START Exercise input

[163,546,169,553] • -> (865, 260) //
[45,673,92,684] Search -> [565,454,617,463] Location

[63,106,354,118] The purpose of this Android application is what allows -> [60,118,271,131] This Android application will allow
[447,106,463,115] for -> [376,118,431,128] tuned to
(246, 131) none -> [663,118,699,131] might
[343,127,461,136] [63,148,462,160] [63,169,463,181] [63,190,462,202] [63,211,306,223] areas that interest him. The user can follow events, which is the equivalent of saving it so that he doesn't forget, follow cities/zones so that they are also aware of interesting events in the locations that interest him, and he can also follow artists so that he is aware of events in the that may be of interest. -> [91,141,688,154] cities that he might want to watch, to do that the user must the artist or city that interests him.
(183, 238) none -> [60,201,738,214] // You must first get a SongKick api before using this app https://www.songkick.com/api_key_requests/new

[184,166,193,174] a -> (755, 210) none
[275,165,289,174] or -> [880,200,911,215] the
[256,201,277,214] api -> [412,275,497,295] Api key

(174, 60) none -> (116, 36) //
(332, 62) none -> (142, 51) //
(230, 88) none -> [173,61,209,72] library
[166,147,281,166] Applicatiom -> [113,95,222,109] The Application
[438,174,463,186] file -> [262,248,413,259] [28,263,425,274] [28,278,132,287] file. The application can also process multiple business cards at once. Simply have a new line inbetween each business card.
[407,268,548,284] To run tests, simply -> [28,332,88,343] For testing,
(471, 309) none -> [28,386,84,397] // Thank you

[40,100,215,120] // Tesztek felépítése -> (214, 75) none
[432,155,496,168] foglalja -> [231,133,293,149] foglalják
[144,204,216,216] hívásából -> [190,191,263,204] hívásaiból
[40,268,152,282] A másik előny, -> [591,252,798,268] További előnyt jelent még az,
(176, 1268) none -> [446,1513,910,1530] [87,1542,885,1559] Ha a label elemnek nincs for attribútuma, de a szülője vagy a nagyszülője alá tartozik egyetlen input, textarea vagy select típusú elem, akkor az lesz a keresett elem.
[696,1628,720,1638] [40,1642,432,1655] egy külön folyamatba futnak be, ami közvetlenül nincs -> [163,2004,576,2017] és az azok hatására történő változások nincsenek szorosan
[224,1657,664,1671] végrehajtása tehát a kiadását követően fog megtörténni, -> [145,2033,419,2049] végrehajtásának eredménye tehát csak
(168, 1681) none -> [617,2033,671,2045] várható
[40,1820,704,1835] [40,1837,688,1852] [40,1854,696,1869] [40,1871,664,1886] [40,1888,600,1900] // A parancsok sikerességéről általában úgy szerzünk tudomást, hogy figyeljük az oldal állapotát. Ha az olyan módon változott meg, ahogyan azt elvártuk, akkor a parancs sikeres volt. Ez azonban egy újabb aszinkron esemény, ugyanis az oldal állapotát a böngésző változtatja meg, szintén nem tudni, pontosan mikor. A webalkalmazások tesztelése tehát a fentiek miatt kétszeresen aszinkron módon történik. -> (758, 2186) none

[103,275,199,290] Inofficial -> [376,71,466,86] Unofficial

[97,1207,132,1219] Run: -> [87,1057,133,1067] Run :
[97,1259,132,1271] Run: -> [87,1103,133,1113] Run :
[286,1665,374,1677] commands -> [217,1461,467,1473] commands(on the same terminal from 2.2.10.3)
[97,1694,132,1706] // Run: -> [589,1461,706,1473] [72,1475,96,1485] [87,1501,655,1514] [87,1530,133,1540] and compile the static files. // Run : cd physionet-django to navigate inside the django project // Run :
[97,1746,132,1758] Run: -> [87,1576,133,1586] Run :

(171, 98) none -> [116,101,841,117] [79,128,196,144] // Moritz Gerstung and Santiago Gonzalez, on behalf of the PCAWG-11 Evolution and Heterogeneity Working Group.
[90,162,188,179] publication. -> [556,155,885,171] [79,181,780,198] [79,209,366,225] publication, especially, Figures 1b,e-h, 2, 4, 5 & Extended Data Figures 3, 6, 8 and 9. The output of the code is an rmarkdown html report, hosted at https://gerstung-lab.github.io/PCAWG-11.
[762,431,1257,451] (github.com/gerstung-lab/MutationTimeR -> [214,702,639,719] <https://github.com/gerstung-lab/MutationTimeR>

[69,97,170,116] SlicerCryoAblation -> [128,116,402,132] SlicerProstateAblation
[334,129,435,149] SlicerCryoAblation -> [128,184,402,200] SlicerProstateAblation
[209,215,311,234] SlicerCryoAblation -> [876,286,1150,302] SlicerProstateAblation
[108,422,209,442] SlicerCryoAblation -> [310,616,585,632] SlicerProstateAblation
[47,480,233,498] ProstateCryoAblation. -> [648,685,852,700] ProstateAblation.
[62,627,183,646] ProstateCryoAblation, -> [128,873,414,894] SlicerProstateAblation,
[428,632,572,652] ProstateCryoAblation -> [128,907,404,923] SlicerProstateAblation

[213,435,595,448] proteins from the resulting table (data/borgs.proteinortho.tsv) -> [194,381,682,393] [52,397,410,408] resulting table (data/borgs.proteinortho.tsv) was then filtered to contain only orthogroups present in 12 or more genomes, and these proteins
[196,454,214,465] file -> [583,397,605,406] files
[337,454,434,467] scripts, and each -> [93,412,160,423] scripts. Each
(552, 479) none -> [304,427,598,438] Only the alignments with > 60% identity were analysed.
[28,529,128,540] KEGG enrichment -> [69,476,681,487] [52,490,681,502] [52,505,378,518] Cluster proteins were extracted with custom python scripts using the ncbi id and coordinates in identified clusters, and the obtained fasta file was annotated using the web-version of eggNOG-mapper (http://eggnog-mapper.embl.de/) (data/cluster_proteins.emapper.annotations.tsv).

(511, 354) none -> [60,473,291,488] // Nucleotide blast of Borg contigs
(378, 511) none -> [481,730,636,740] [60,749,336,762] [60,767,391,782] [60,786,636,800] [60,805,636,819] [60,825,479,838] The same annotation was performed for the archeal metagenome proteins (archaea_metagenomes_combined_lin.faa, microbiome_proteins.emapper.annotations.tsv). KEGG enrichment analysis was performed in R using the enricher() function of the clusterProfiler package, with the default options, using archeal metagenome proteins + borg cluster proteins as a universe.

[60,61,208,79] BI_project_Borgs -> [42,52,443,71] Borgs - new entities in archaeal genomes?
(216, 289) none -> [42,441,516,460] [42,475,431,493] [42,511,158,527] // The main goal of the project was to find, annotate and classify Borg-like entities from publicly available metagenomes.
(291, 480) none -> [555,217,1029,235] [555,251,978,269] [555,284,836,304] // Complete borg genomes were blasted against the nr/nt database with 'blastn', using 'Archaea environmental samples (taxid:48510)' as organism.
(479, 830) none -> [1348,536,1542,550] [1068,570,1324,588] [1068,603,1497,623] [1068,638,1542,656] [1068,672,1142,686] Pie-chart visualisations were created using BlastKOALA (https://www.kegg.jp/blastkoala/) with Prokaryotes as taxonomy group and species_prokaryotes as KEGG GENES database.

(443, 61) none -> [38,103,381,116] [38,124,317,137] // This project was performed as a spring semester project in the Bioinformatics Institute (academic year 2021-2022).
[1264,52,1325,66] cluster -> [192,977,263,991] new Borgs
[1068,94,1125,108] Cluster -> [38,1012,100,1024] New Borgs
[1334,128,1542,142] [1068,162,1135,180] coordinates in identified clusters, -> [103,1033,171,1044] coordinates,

END Exercise input

Exercise instructions: Everything from the line with "[90,162,188,179] publication. ->" through the line with "[428,632,572,652] ProstateCryoAblation ->" in the listing above must be retyped exactly, with nothing added.

Completed exercise:
[90,162,188,179] publication. -> [556,155,885,171] [79,181,780,198] [79,209,366,225] publication, especially, Figures 1b,e-h, 2, 4, 5 & Extended Data Figures 3, 6, 8 and 9. The output of the code is an rmarkdown html report, hosted at https://gerstung-lab.github.io/PCAWG-11.
[762,431,1257,451] (github.com/gerstung-lab/MutationTimeR -> [214,702,639,719] <https://github.com/gerstung-lab/MutationTimeR>

[69,97,170,116] SlicerCryoAblation -> [128,116,402,132] SlicerProstateAblation
[334,129,435,149] SlicerCryoAblation -> [128,184,402,200] SlicerProstateAblation
[209,215,311,234] SlicerCryoAblation -> [876,286,1150,302] SlicerProstateAblation
[108,422,209,442] SlicerCryoAblation -> [310,616,585,632] SlicerProstateAblation
[47,480,233,498] ProstateCryoAblation. -> [648,685,852,700] ProstateAblation.
[62,627,183,646] ProstateCryoAblation, -> [128,873,414,894] SlicerProstateAblation,
[428,632,572,652] ProstateCryoAblation -> [128,907,404,923] SlicerProstateAblation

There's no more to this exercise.